§ **Records**:
___

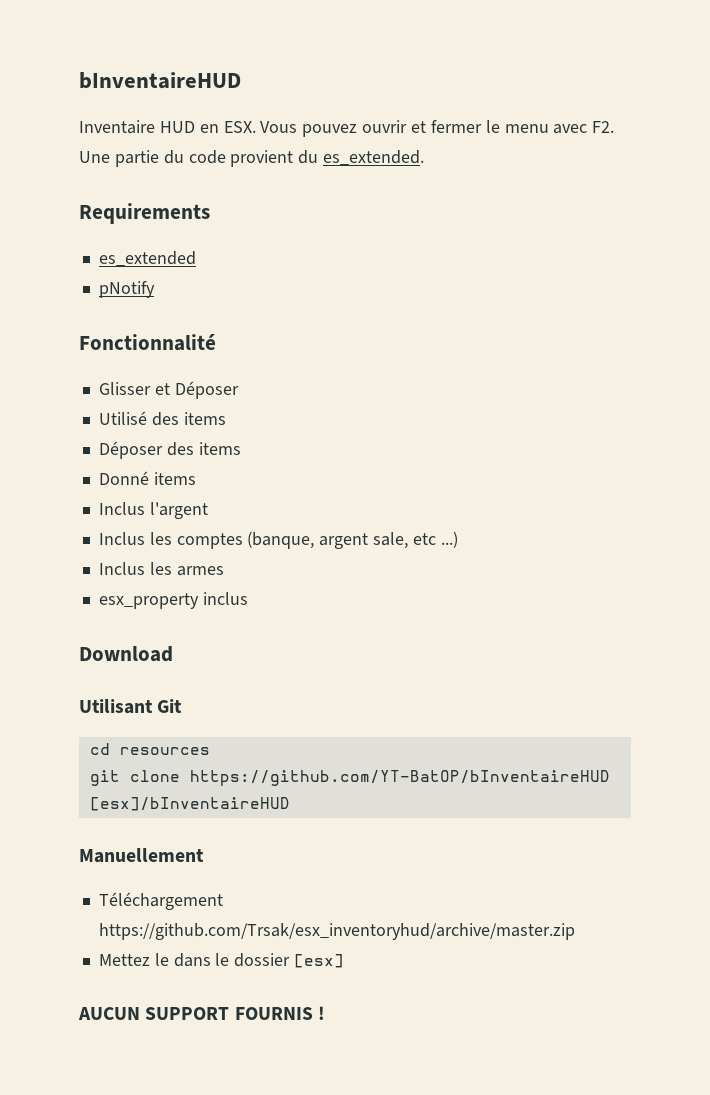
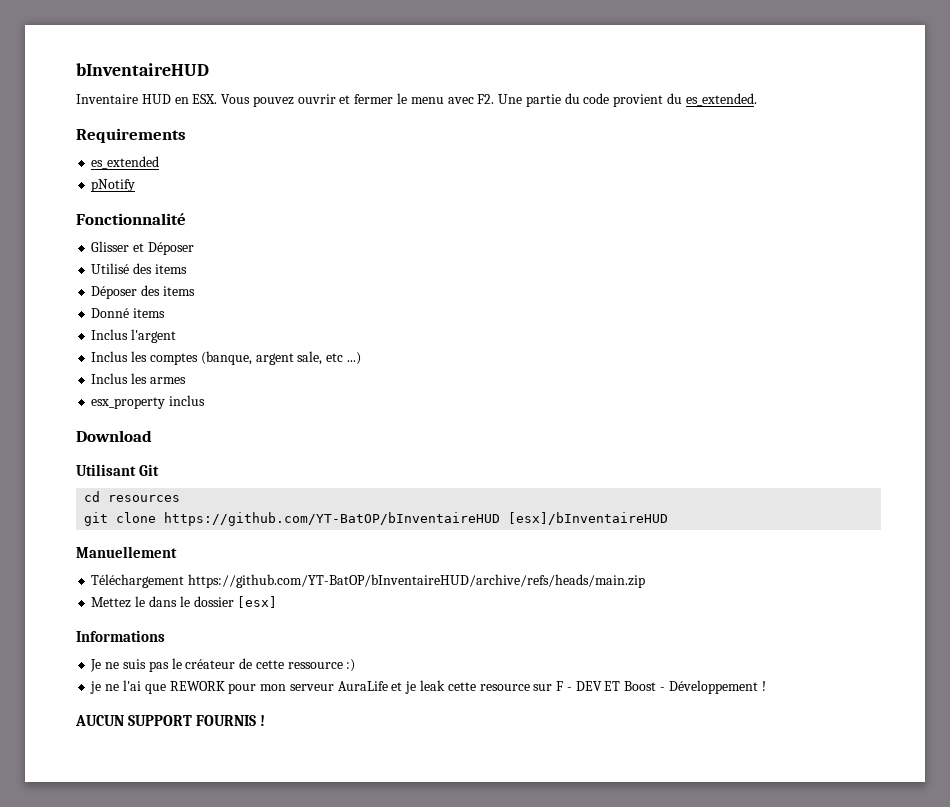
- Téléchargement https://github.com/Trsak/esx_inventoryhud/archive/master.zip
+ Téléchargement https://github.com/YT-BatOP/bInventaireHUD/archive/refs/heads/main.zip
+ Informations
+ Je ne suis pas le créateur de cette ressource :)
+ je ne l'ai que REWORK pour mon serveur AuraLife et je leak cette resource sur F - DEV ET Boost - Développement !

___

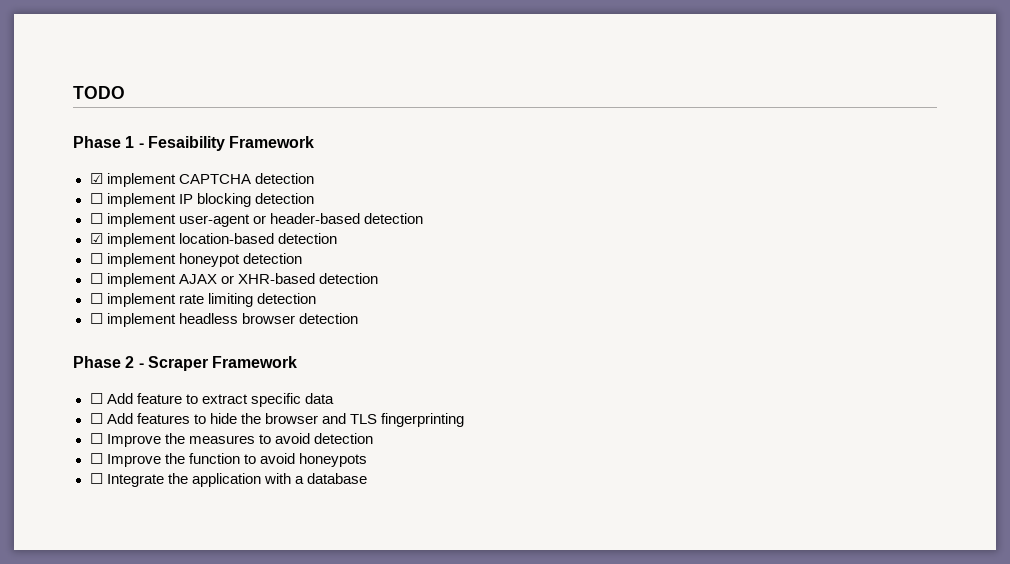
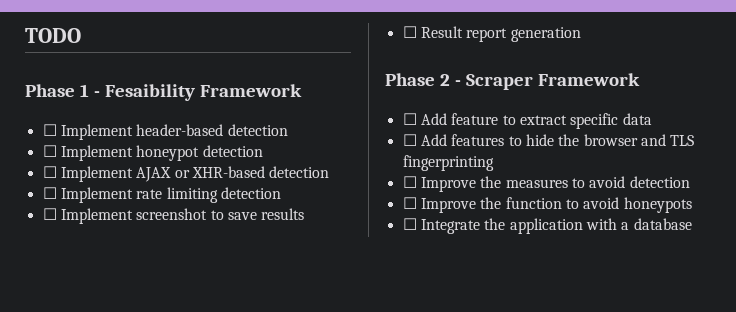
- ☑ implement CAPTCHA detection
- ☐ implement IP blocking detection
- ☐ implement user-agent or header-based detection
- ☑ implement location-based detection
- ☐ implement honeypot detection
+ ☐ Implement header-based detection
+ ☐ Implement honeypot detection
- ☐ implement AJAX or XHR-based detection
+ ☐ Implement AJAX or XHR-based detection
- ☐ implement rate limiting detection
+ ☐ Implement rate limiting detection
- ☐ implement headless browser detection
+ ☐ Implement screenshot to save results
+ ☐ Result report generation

___

§ **Problem details**: Could you restate word for word the lines above, from the one that contains "- ☐ implement rate limiting detection" through the one that contains "Result report generation", and no others?

§ **Solution to this exercise**:
- ☐ implement rate limiting detection
+ ☐ Implement rate limiting detection
- ☐ implement headless browser detection
+ ☐ Implement screenshot to save results
+ ☐ Result report generation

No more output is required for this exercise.